Des enseignants dénoncent une décision qui viendrait miner la solidarité syndicale

Le Syndicat de l’enseignement de la région de la Mitis (SERM-CSQ) a appris la semaine dernière que les centres de services scolaires (CSS) des Monts-et-Marées et des Phares tiendront des journées de classe virtuelles au secondaire le 19 mai.

Tous les élèves du secondaire sont visés au CSS des Monts-et-Marées, tandis que ce sont ceux des écoles Langevin, Mistral, Paul-Hubert et Saint-Jean qui le sont du côté du CSS des Phares. Ce, malgré un mouvement de grève annoncé pour la même date.



Pour le président du syndicat, monsieur Jean-François Gaumond : « Les enseignantes et les enseignants seront contraints de fournir une prestation de travail illégale qui ne respecte pas la Loi sur l’instruction publique et la convention collective considérant que seulement le gouvernement par décret ou arrêté ministériel peut autoriser l’enseignement à distance en lien avec les mesures sanitaires ».

Les professionnels de l’éducation souhaitent des améliorations significatives dans leurs conditions de travail.
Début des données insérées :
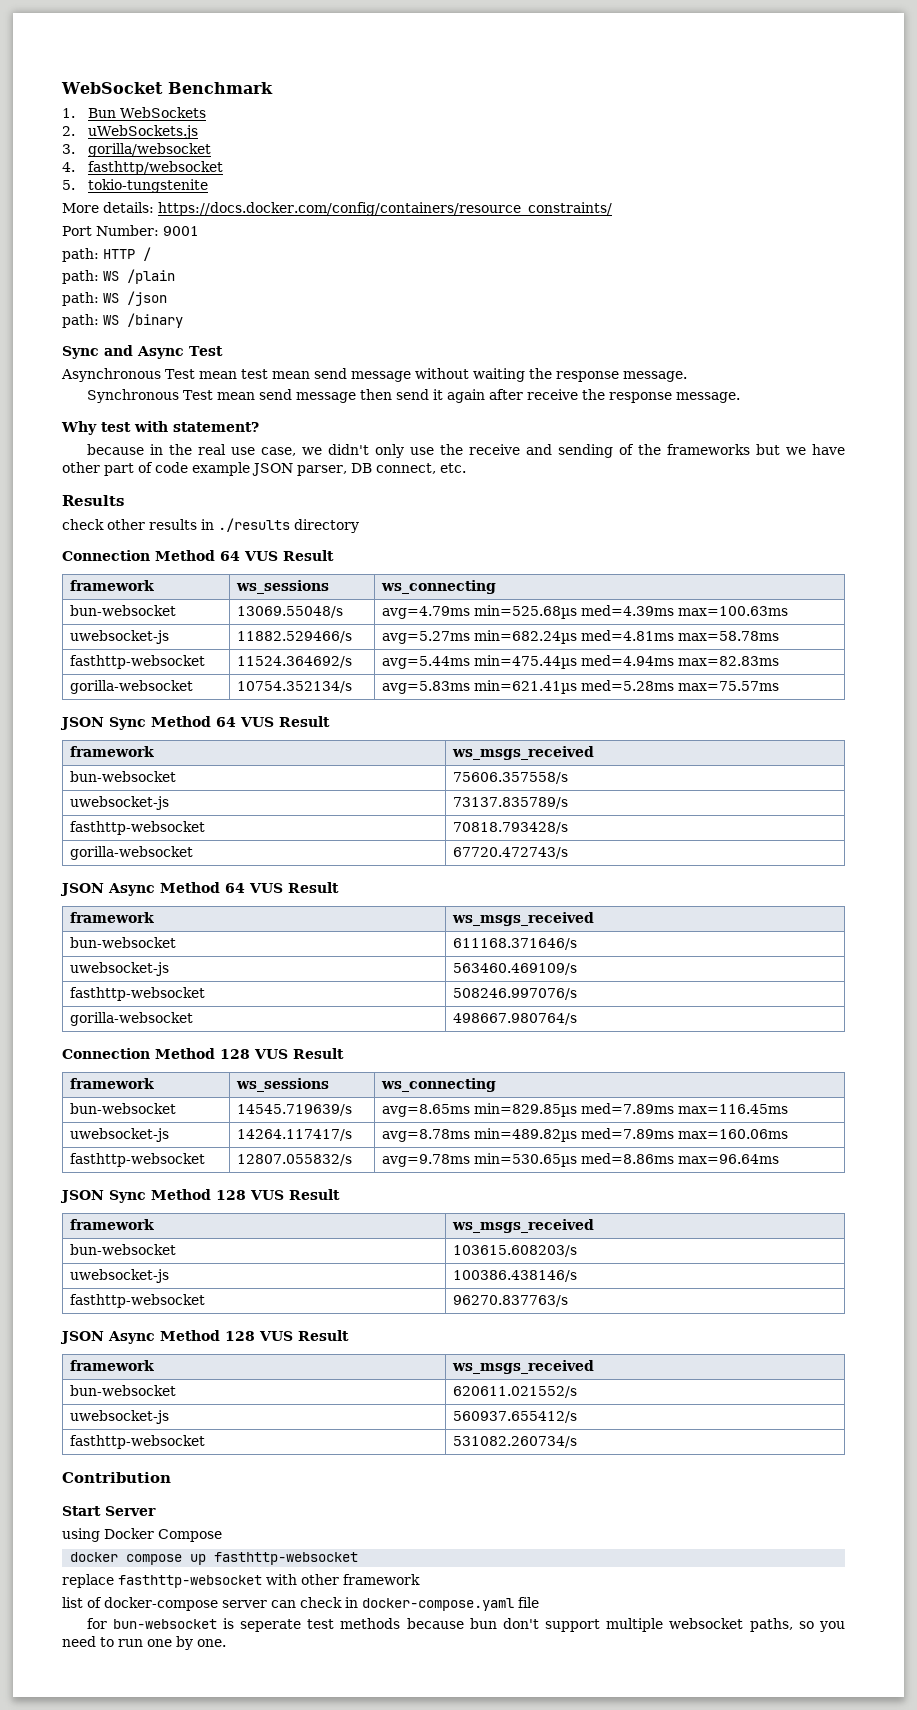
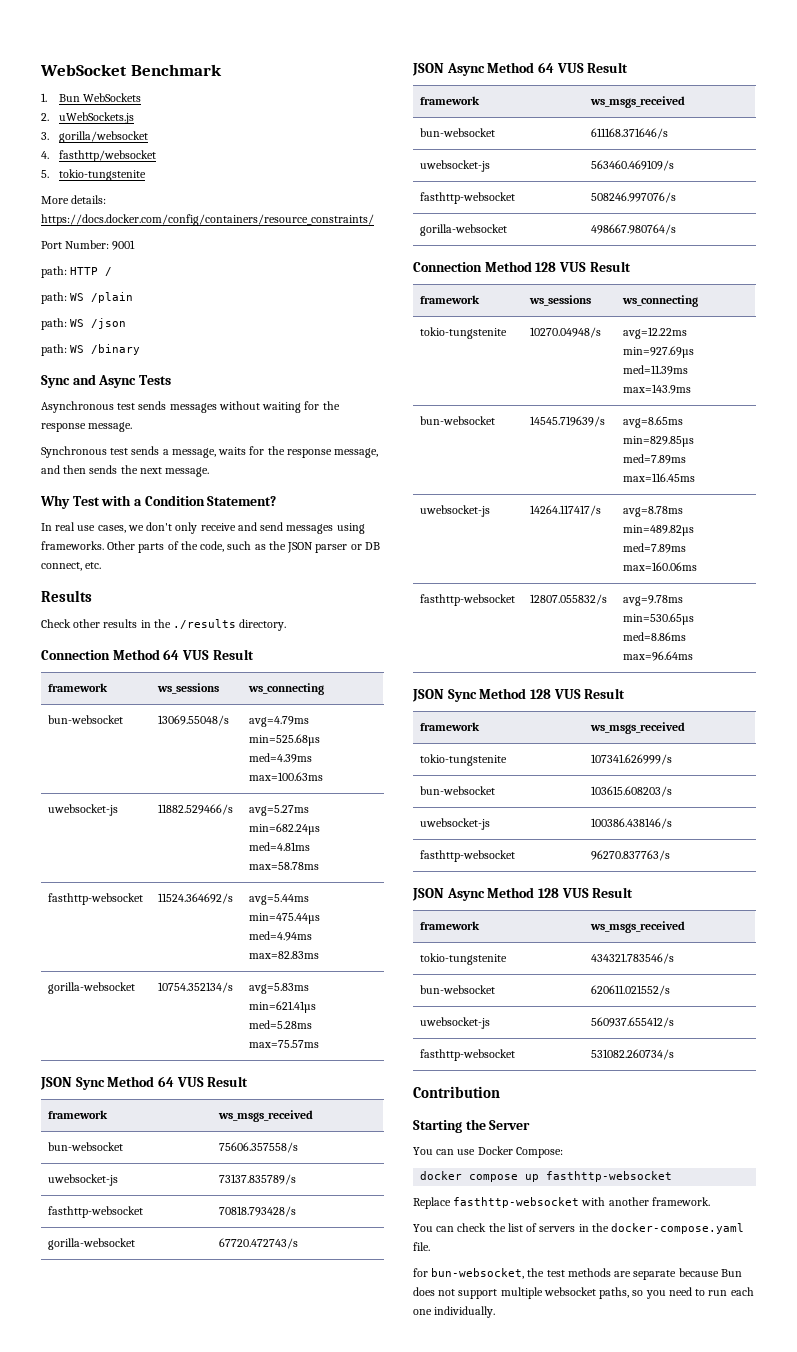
- Sync and Async Test
+ Sync and Async Tests
- Asynchronous Test mean test mean send message without waiting the response message.
+ Asynchronous test sends messages without waiting for the response message.
- Synchronous Test mean send message then send it again after receive the response message.
- Why test with statement?
- because in the real use case, we didn't only use the receive and sending of the frameworks but we have other part of code example JSON parser, DB connect, etc.
+ Synchronous test sends a message, waits for the response message, and then sends the next message.
+ Why Test with a Condition Statement?
+ In real use cases, we don't only receive and send messages using frameworks. Other parts of the code, such as the JSON parser or DB connect, etc.
- check other results in ./results directory
+ Check other results in the ./results directory.
+ tokio-tungstenite | 10270.04948/s | avg=12.22ms min=927.69µs med=11.39ms max=143.9ms
+ tokio-tungstenite | 107341.626999/s
+ tokio-tungstenite | 434321.783546/s
- Start Server
+ Starting the Server
- using Docker Compose
+ You can use Docker Compose:
- replace fasthttp-websocket with other framework
- list of docker-compose server can check in docker-compose.yaml file
- for bun-websocket is seperate test methods because bun don't support multiple websocket paths, so you need to run one by one.
+ Replace fasthttp-websocket with another framework.
+ You can check the list of servers in the docker-compose.yaml file.
+ for bun-websocket, the test methods are separate because Bun does not support multiple websocket paths, so you need to run each one individually.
Ils sont en négociation avec le gouvernement du Québec pour le renouvellement de leurs conventions collectives depuis plus d’un an.


Minent la solidarité

« En forçant la tenue des cours en ligne, le syndicat de l’enseignement de la région de la Mitis considère que les centres de services viennent nuire au mouvement de grève des professionnels et qu’ils minent la solidarité entre les différents corps d’emploi exerçant leur profession au même centre de services », précise un communiqué du SERM.



Honteux

« Les enseignantes et les enseignants du secondaire sont en colère. On leur dit qu’ils doivent faire de l’enseignement à distance, ce qui vient, pour une nouvelle fois cette année, les forcer à revoir leur planification. C’est un nouvel alourdissement de la tâche en cette année difficile et cela témoigne d’un manque de considération des centres de services envers leur personnel. Aussi, on force les enseignants à traverser des lignes de piquetage grâce à la technologie. C’est honteux ! On utilise la pandémie pour désolidariser le personnel » a fait savoir Jean-François Gaumond, président du SERM-CSQ.


Rappelons que le Syndicat de l’enseignement de la région de la Mitis représente quelque 1 500 membres des centres de services scolaires des Monts-et-Marées et des Phares.